**Task brief**
Filter the material below down to the lines containing the word "waste".

**Record excerpts**
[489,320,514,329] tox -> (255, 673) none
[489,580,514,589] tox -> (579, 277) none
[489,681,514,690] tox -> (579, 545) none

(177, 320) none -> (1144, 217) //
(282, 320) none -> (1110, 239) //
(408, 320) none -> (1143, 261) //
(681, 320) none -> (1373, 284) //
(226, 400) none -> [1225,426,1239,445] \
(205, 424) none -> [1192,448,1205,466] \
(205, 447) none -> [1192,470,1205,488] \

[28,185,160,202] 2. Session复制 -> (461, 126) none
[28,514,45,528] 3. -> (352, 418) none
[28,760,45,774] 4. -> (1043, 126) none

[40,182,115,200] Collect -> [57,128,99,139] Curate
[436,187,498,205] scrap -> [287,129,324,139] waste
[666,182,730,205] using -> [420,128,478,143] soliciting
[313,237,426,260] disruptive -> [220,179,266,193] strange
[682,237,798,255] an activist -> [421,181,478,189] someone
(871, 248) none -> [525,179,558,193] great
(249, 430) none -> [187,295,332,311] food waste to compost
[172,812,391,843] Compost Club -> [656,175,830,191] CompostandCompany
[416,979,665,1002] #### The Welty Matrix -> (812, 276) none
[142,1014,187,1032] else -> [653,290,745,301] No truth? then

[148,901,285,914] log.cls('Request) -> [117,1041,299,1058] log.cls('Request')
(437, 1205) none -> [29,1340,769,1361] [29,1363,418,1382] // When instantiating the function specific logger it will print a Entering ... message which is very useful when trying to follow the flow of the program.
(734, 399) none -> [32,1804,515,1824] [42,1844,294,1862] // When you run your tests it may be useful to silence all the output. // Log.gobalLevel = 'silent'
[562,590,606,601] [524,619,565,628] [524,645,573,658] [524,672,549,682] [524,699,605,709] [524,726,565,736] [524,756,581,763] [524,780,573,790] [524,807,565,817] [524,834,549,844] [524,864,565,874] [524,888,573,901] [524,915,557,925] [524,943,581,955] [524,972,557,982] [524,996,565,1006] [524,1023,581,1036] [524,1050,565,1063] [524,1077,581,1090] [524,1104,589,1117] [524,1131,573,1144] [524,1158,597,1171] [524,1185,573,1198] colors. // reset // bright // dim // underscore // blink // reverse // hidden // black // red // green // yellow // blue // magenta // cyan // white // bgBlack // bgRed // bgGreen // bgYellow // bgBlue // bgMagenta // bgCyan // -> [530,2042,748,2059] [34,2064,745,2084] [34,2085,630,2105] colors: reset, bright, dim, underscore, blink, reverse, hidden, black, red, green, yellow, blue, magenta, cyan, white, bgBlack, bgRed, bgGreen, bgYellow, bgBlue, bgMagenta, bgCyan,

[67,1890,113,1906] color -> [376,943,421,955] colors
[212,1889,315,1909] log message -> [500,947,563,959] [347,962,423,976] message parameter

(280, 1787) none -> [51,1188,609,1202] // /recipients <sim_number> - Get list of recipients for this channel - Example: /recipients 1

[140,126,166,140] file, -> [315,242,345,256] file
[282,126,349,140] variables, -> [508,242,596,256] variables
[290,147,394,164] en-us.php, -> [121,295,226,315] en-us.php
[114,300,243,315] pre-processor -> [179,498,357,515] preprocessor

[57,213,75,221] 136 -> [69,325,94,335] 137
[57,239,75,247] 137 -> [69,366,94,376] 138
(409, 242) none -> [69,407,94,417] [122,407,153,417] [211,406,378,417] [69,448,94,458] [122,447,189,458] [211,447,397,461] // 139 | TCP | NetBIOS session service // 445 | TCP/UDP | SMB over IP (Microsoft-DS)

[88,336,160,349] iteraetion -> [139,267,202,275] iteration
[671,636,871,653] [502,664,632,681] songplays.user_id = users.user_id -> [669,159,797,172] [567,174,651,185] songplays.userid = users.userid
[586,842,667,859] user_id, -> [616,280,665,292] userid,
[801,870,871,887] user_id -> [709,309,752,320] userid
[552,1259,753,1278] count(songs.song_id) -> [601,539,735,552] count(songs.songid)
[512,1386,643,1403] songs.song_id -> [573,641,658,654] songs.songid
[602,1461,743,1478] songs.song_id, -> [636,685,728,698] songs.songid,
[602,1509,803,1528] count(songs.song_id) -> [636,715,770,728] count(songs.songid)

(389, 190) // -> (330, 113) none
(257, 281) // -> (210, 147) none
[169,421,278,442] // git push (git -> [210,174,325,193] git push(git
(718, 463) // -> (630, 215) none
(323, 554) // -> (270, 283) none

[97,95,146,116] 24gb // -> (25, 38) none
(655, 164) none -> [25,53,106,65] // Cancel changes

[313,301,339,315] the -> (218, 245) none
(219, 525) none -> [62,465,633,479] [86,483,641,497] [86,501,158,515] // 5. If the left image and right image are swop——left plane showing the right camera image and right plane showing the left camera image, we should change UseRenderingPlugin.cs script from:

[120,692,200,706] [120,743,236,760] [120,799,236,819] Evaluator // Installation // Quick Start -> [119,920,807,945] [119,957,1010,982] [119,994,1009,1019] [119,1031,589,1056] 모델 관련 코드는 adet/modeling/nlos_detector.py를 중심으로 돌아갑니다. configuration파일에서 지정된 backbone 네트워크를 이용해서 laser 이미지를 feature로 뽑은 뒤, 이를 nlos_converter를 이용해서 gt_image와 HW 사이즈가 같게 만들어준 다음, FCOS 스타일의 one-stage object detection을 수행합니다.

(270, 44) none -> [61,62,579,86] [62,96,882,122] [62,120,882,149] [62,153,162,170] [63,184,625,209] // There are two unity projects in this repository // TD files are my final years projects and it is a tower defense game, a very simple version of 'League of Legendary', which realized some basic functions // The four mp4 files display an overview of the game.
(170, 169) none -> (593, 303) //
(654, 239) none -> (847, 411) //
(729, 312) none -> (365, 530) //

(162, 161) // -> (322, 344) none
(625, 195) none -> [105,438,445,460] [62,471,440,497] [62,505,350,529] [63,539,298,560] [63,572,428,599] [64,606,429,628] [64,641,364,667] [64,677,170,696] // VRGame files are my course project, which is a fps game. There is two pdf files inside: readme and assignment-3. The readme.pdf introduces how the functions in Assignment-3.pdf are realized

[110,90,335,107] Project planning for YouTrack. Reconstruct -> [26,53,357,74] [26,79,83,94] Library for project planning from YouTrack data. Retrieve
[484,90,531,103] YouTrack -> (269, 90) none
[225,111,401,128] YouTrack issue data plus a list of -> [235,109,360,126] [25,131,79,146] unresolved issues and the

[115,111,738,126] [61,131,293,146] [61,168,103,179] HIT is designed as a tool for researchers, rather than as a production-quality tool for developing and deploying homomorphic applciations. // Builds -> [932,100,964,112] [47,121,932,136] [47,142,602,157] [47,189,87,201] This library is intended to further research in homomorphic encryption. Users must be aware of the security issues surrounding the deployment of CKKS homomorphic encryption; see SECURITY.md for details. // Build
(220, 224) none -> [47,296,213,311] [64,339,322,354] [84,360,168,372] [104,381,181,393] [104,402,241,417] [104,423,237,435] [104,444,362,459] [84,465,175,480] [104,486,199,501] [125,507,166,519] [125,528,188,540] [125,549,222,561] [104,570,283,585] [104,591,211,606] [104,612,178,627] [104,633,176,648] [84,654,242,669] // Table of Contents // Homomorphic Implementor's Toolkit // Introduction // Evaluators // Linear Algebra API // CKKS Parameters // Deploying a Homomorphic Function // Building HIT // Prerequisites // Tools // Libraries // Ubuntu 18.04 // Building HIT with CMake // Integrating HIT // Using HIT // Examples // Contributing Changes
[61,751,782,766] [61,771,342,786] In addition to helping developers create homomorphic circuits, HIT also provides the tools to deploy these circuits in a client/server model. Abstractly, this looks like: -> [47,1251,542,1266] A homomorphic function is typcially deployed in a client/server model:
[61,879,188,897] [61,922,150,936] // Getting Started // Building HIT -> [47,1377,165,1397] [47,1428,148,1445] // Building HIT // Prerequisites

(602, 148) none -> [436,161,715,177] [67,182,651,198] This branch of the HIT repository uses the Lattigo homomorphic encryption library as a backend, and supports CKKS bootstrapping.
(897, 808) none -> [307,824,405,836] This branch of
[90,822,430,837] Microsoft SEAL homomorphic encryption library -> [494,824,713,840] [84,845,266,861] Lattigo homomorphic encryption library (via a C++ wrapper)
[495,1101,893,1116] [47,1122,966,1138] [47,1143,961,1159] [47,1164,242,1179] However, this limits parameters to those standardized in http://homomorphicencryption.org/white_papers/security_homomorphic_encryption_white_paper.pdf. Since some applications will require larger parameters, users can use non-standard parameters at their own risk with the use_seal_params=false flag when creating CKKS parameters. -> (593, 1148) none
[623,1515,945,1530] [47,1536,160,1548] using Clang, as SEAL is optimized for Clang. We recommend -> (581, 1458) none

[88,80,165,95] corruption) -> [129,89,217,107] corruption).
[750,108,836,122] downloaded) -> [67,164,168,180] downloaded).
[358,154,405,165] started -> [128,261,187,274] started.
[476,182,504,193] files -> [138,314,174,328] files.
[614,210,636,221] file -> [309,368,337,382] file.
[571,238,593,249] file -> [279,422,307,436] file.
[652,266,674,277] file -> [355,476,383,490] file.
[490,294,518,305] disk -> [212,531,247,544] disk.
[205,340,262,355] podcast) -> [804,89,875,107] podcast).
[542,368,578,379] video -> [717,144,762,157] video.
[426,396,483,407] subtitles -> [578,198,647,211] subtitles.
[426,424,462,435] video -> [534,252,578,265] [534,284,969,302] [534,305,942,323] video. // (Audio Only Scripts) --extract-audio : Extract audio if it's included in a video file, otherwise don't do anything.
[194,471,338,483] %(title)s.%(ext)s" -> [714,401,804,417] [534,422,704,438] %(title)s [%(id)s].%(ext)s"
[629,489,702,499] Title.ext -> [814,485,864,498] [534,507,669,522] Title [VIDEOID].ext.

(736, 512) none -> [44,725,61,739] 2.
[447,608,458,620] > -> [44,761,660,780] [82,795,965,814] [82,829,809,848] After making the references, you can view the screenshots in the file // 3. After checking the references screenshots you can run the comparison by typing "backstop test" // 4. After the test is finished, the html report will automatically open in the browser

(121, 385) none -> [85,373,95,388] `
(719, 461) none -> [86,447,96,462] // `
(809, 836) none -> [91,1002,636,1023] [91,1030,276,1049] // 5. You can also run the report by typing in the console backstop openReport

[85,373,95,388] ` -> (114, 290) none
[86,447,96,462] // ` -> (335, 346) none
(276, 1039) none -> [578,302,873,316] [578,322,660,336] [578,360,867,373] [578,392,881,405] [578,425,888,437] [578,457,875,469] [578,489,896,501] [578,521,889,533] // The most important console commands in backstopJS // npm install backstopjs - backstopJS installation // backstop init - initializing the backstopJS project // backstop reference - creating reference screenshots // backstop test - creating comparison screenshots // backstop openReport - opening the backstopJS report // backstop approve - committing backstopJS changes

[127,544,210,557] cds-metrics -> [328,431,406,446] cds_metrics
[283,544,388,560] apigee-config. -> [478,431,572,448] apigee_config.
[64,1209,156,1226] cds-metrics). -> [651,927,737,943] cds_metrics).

**Problem solution**
[436,187,498,205] scrap -> [287,129,324,139] waste
(249, 430) none -> [187,295,332,311] food waste to compost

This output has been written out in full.